ЭССЕ О ПРИНЦИПАХ ЧЕЛОВЕЧЕСКОГО ДЕЙСТВИЯ, К КОТОРОМУ ДОБАВЛЕНЫ НЕКОТОРЫЕ ЗАМЕЧАНИЯ О СИСТЕМАХ ГАРТЛИ И ГЕЛЬВЕЦИЯ

БИБЛИОГРАФИЧЕСКАЯ ЗАМЕТКА

Опубликовано анонимно в 1805 году в одном томе, 8-я доля листа (264 стр.), со следующим титульным листом: «Эссе о принципах человеческого действия: будучи аргументом в пользу естественной бескорыстности человеческого разума. К которому добавлены некоторые замечания о системах Гартли и Гельвеция. Лондон: Напечатано для Дж. Джонсона, № 72, собор Св. Павла. 1805». Том был «напечатан Э. Хемстедом, Нью-стрит, Феттер-лейн». Последняя страница содержала список опечаток. Они были исправлены в настоящем издании, которое является репринтом первого издания слово в слово. Второе издание было опубликовано в 1836 году сыном автора в одном томе, 8-я доля листа (176 стр.), титульный лист которого гласит: «Эссе о принципах человеческого действия; о системах Гартли и Гельвеция; и об абстрактных идеях. Покойного Уильяма Хэзлитта. Под редакцией его сына. „Работа, полная оригинальных замечаний и достойная прилежного изучения“. Бульвер, „Англия и англичане“. Лондон: Джон Миллер, 404 Оксфорд-стрит». Том был напечатан Уолтером Спирсом, 399 Оксфорд-стрит. Редактор в объявлении указал, что новое издание было «значительно улучшено» благодаря маргинальным исправлениям в экземпляре автора. Эссе об абстрактных идеях, которое никогда ранее не публиковалось, будет включено в более поздний том настоящего издания.

АРГУМЕНТ В ЗАЩИТУ ЕСТЕСТВЕННОЙ БЕСКОРЫСТНОСТИ ЧЕЛОВЕЧЕСКОГО РАЗУМА

Цель следующего эссе — показать, что человеческий разум по своей природе бескорыстен, или что он по своей природе заинтересован в благополучии других таким же образом и по тем же прямым мотивам, по которым мы побуждаемся к преследованию собственного интереса.

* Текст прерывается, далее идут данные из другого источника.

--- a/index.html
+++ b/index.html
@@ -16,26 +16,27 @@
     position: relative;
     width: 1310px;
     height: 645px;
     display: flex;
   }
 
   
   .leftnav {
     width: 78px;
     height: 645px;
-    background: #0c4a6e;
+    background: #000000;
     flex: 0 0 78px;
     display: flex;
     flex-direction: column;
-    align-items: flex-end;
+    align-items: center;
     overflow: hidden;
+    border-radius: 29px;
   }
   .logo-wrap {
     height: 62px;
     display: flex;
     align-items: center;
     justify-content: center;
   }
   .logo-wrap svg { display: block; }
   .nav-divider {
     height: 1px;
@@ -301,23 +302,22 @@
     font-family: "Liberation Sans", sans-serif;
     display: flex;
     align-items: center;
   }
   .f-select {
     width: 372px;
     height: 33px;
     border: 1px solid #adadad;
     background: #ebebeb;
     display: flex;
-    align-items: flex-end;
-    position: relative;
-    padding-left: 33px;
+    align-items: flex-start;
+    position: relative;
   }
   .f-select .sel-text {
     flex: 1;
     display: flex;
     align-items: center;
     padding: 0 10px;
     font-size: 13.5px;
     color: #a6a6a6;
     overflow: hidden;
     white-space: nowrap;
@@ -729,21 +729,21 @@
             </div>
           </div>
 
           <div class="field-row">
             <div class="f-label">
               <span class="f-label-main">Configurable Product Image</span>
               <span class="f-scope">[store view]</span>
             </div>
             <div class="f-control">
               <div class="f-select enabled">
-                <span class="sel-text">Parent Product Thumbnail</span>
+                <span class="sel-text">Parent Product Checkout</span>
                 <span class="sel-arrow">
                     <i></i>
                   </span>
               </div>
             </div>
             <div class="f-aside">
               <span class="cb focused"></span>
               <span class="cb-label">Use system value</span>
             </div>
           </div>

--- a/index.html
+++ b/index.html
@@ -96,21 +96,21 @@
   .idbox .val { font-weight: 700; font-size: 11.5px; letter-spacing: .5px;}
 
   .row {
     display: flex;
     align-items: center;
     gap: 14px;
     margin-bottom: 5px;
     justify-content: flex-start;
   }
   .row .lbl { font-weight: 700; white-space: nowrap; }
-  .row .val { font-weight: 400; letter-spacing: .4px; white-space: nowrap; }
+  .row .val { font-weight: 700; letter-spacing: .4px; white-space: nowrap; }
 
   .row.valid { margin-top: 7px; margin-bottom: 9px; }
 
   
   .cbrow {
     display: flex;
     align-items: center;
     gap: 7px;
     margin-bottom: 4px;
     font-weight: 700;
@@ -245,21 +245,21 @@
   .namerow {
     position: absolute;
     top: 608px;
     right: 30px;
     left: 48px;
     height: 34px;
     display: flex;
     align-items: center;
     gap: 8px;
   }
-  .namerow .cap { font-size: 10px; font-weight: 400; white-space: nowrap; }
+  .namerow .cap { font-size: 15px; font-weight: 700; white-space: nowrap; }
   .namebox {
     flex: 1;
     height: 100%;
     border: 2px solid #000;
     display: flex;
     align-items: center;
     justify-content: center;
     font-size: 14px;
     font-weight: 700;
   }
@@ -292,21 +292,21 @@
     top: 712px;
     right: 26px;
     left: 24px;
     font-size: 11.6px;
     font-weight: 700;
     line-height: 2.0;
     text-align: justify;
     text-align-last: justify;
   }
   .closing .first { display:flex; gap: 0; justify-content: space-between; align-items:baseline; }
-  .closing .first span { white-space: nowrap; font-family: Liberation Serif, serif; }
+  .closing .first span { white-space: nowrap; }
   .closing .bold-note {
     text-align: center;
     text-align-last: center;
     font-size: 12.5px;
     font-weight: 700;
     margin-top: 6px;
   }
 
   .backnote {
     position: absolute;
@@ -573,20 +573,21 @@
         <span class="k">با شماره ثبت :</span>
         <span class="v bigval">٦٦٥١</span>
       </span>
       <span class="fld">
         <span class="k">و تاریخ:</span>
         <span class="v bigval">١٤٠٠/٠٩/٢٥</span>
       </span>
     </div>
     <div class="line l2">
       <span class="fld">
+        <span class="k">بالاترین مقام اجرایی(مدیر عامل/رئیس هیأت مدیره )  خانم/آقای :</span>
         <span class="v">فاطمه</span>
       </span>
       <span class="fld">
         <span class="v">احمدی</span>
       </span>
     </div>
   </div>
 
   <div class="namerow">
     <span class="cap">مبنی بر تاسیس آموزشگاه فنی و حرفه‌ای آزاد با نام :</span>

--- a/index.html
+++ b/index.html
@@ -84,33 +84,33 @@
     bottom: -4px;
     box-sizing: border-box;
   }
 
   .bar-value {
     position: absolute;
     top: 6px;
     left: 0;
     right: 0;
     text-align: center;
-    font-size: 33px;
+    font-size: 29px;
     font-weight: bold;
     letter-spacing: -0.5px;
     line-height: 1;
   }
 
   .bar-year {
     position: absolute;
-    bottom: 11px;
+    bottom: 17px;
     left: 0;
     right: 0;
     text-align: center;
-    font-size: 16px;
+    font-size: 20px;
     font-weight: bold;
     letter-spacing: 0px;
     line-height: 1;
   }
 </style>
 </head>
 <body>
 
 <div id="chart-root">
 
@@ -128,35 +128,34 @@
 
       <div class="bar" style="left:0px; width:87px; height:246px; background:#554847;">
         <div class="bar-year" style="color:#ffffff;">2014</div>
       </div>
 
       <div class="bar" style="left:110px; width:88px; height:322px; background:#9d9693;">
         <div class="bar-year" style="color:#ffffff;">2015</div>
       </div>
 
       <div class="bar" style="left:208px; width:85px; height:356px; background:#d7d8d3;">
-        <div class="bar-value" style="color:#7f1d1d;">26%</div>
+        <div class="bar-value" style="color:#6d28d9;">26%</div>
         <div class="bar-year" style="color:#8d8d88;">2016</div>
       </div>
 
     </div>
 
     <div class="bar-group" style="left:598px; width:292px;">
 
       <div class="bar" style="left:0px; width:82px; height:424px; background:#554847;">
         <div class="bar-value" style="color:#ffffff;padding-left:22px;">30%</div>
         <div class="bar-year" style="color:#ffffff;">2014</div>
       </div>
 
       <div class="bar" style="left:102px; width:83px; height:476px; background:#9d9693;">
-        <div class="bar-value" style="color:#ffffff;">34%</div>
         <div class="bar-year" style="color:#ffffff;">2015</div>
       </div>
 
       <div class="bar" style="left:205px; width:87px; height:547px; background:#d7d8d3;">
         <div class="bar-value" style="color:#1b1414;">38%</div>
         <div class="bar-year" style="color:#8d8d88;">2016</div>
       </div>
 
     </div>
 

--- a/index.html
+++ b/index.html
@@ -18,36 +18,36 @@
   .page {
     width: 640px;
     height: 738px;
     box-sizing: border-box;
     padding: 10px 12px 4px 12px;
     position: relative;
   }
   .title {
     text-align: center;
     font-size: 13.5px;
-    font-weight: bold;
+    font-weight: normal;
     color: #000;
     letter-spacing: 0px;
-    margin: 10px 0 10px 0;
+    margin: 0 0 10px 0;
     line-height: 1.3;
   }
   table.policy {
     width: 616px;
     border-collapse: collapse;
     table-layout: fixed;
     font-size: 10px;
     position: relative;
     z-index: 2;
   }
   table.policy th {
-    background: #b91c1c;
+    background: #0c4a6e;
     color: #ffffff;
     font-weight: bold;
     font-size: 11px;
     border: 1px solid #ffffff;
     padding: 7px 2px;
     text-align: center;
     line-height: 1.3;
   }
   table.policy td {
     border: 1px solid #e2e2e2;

Объекты, в которых заинтересован разум, могут быть прошлыми, настоящими или будущими. Только последние могут быть объектами рационального или добровольного преследования; ибо ни прошлое, ни настоящее не могут быть изменены к лучшему или худшему никакими усилиями воли. Только благодаря интересу, возбуждаемому в нем будущими объектами, человек становится моральным агентом или называется эгоистичным, или наоборот, в зависимости от того, как на него влияет то, что касается его собственного будущего интереса или интереса других. Я предлагаю показать, что разум по своей природе заинтересован в собственном благополучии особым механическим образом, только в той мере, в какой это касается его прошлых или настоящих впечатлений. Я имею интерес к своим собственным актуальным чувствам или впечатлениям посредством сознания, и к своим прошлым чувствам посредством памяти, чего я не могу иметь к прошлым или настоящим чувствам других, потому что эти способности могут быть направлены только на те вещи, которые непосредственно и должным образом затрагивают меня самого. Как дело ощущения или памяти, я не могу чувствовать интереса ни к чему, кроме того, что касается меня в самом строгом смысле. Но это различие не применяется к будущим объектам или к тем впечатлениям, которые определяют мои добровольные действия. У меня нет такого же рода исключительного или механического эгоизма в отношении моего будущего бытия или благополучия, потому что у меня нет отдельной способности, дающей мне прямой настоящий интерес к моим будущим ощущениям, и вообще никакого интереса к ощущениям других. Воображение, посредством которого одного я могу предвидеть будущие объекты или быть заинтересованным в них, должно вывести меня из самого себя в чувства других тем же самым процессом, посредством которого я как бы перебрасываюсь в свое будущее бытие и интересуюсь им. Я не мог бы любить себя, если бы не был способен любить других. Себялюбие, используемое в этом смысле, по своему фундаментальному принципу тождественно бескорыстной доброжелательности.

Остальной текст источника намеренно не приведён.